• _About this exercise_
Exactly as they appear below, repeat the lines from the one with "background: #0f172a ->" through the one with "none -> <div>Good", and no others.

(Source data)
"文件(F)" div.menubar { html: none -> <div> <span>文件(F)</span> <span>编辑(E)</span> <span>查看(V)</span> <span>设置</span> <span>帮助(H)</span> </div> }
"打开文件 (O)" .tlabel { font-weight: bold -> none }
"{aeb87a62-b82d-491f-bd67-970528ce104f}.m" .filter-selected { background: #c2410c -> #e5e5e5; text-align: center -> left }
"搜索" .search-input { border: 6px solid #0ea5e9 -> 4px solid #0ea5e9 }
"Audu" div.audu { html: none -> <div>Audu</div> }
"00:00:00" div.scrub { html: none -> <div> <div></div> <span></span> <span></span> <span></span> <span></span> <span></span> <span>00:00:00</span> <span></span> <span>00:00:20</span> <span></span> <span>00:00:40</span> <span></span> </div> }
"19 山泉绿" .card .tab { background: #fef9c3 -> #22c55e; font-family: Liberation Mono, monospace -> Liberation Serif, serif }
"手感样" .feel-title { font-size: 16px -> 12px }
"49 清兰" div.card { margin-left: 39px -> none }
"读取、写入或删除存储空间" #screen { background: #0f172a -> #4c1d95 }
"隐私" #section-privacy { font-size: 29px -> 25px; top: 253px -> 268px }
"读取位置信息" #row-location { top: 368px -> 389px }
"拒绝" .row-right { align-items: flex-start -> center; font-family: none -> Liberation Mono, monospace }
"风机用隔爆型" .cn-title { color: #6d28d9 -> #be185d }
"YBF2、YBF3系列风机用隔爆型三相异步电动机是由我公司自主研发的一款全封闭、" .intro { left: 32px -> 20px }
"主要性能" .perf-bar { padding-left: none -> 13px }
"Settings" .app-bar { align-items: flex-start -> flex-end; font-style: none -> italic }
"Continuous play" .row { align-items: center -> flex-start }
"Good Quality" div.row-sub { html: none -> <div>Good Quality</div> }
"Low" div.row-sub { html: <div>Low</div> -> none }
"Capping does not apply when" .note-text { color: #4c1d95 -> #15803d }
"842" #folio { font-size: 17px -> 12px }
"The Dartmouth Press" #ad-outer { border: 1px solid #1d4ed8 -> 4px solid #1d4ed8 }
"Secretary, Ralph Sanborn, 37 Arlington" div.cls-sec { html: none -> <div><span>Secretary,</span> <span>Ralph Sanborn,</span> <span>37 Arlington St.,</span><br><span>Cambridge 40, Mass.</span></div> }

• _Your response_
"读取、写入或删除存储空间" #screen { background: #0f172a -> #4c1d95 }
"隐私" #section-privacy { font-size: 29px -> 25px; top: 253px -> 268px }
"读取位置信息" #row-location { top: 368px -> 389px }
"拒绝" .row-right { align-items: flex-start -> center; font-family: none -> Liberation Mono, monospace }
"风机用隔爆型" .cn-title { color: #6d28d9 -> #be185d }
"YBF2、YBF3系列风机用隔爆型三相异步电动机是由我公司自主研发的一款全封闭、" .intro { left: 32px -> 20px }
"主要性能" .perf-bar { padding-left: none -> 13px }
"Settings" .app-bar { align-items: flex-start -> flex-end; font-style: none -> italic }
"Continuous play" .row { align-items: center -> flex-start }
"Good Quality" div.row-sub { html: none -> <div>Good Quality</div> }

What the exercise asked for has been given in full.